Questo film ha una struttura «semplice», è un film crudo e delicato al tempo stesso, ma ci parla dell’intersezione tra identità diverse: le generazioni, i ruoli famigliari, le condizioni di salute, la professione, l’orientamento sessuale e l’origine etnica. Il film mostra non solo come le diverse identità convivano in una stessa persona, ma anche come ciascuna di queste possa essere fonte di conflitti o incomprensioni a diversi livelli. Come dicevamo c’è la relazione tra tre generazioni diverse con ruoli famigliari differenti: la nonna paterna, una delle poche figure femminili del film, che fa da ponte tra il padre e il figlio; c’è il padre che invecchia, si ammala, diventa invalido e deve cedere la gestione della propria fattoria al figlio; c’è il figlio che deve capire se gli piace lavorare nella fattoria. C’è una rappresentazione dell’essere allevatore in un contesto che tende a far prevalere la dimensione «urbana». In un dialogo tra Johnny e una sua ex compagna di scuola questa rappresentazione è evidente: lui è colui che è rimasto in campagna, lei è quella che è andata all’università e in città. C’è la rappresentazione dell’omosessualità, della sua accettazione e manifestazione. L’orientamento sessuale va poi a sovrapporsi all’origine etnica: Johnny è inglese, autoctono, mentre Gheorghe è straniero, immigrato dalla Romania.

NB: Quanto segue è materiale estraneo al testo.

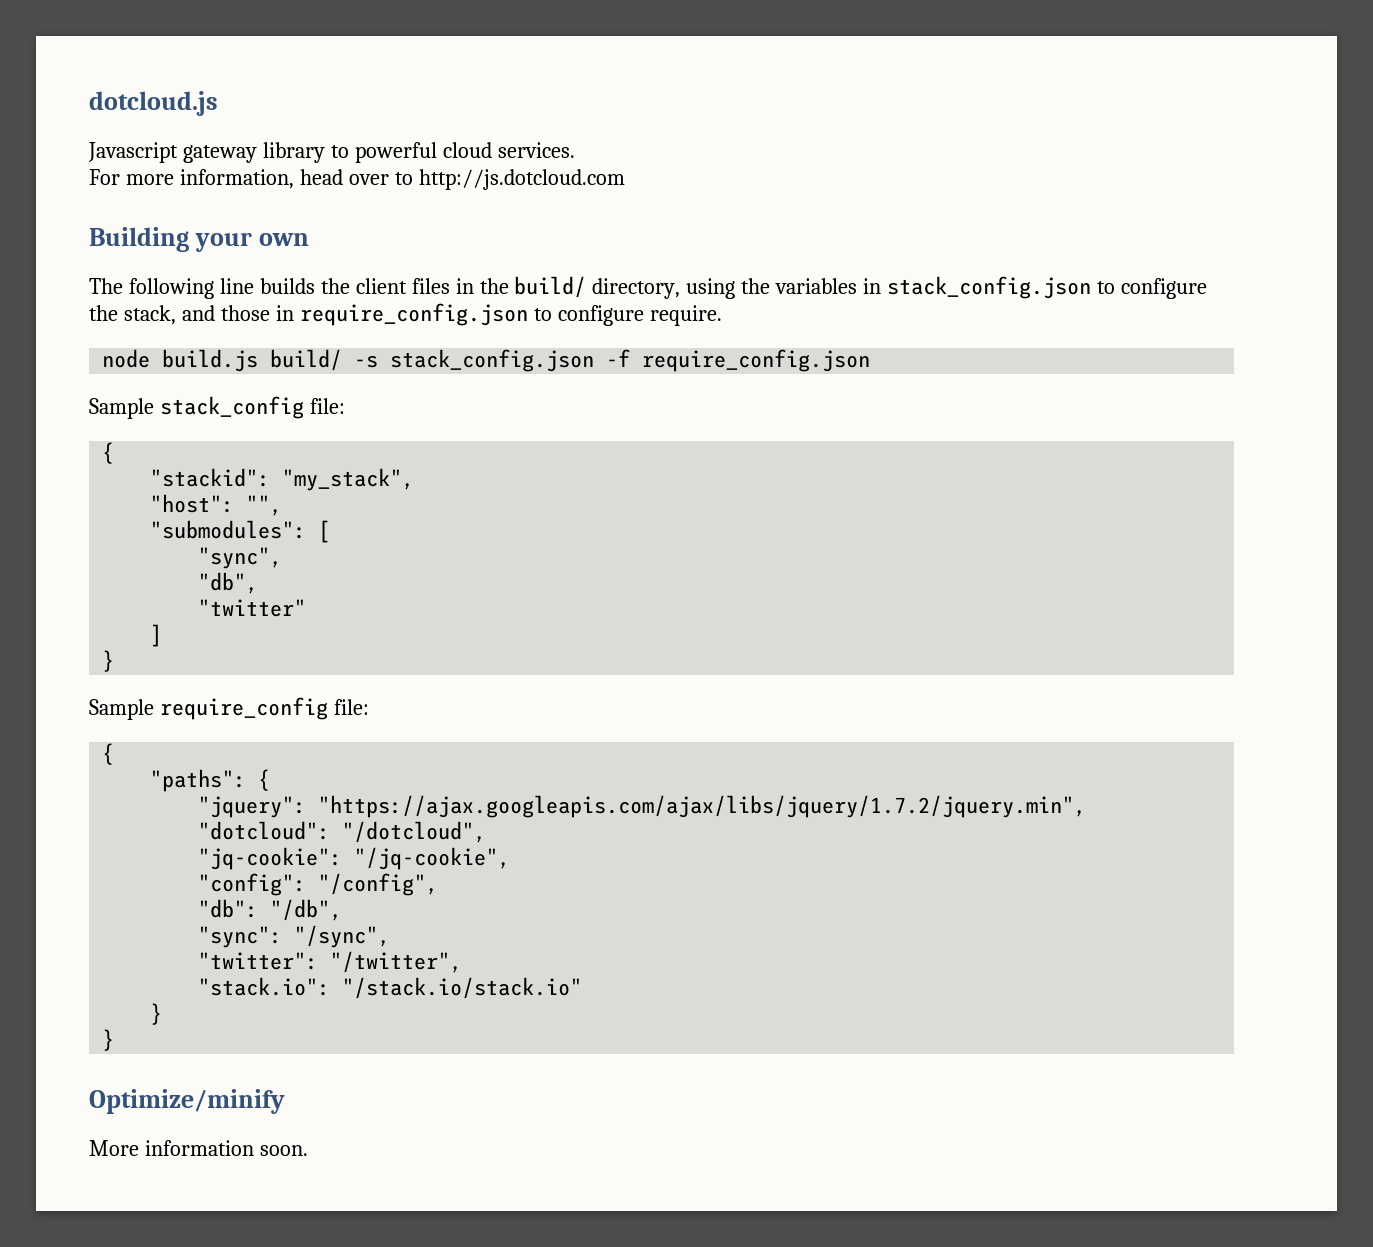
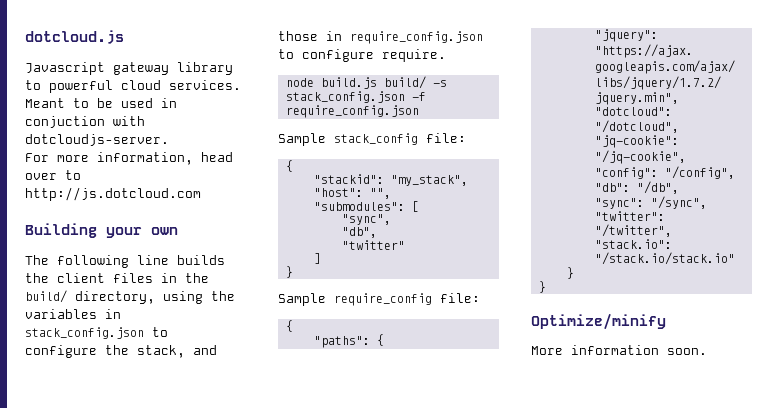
(575, 150) none -> [25,98,177,108] [25,116,145,128] [25,134,169,146] Meant to be used in conjuction with dotcloudjs-server.

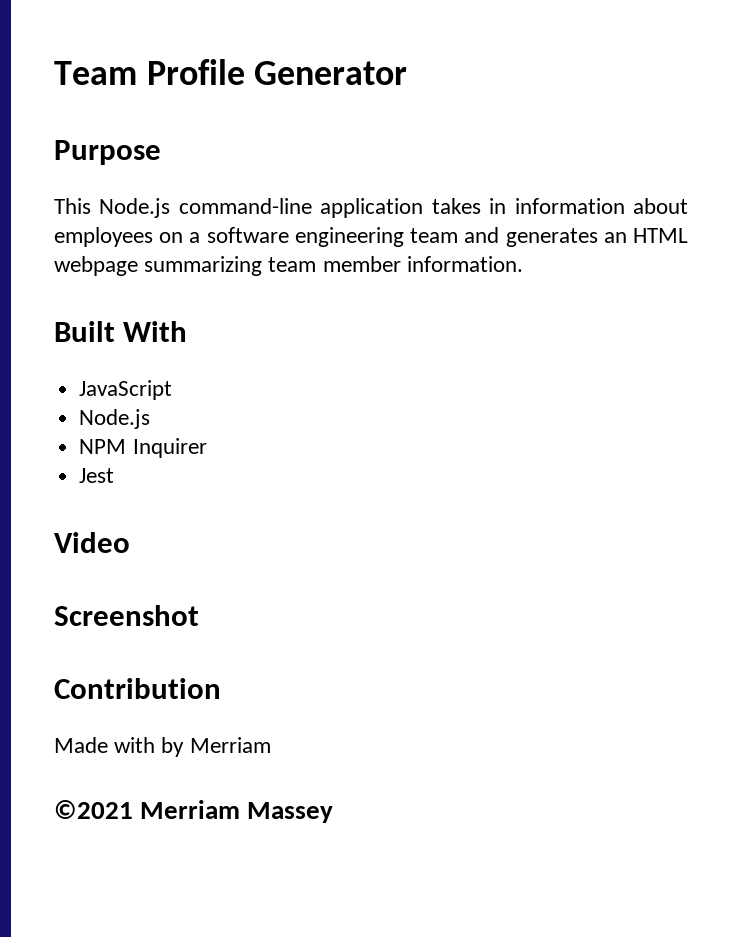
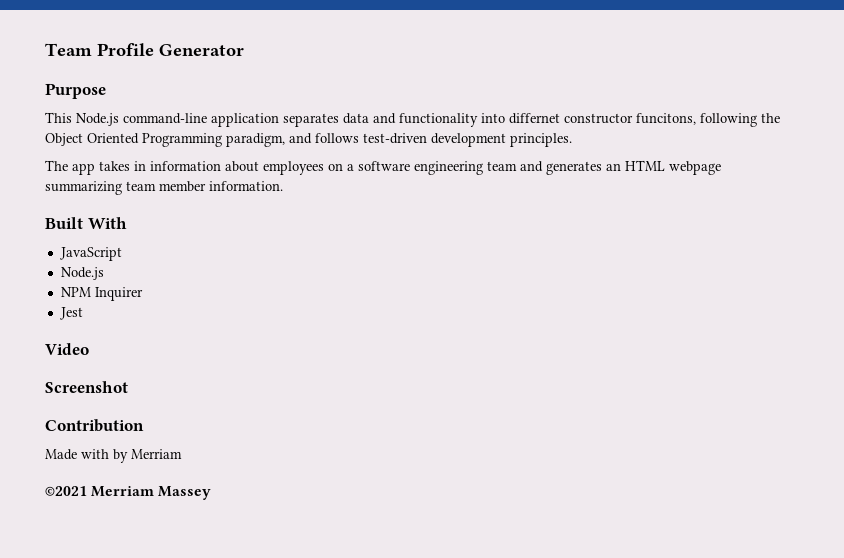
(424, 208) none -> [283,113,780,127] [45,133,572,147] [45,160,95,175] separates data and functionality into differnet constructor funcitons, following the Object Oriented Programming paradigm, and follows test-driven development principles. // The app

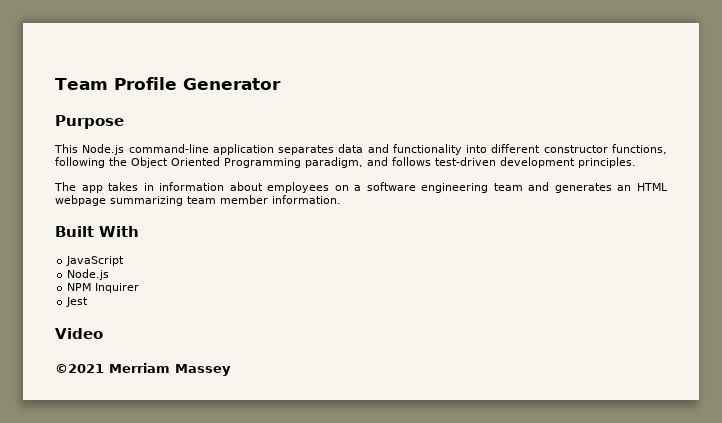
[509,113,696,125] differnet constructor funcitons, -> [491,144,667,154] different constructor functions,
[45,381,128,393] [45,419,144,432] [45,449,182,463] // Screenshot // Contribution // Made with by Merriam -> (103, 333) none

Per chi si occupa di diversità nelle organizzazioni, questo è un film con un messaggio importante: numerose diversità si incarnano in ciascuna persona. È importante aver sempre presenti tali complessità e la necessità di farle convivere. Stare attenti a non rendere la gestione delle diversità la mera compilazione di una checklist di cose da fare. Nonostante i conflitti e le resistenze iniziali, nel film queste diverse componenti trovano un loro equilibrio finale. Si spera che tale happy ending valga anche per le imprese.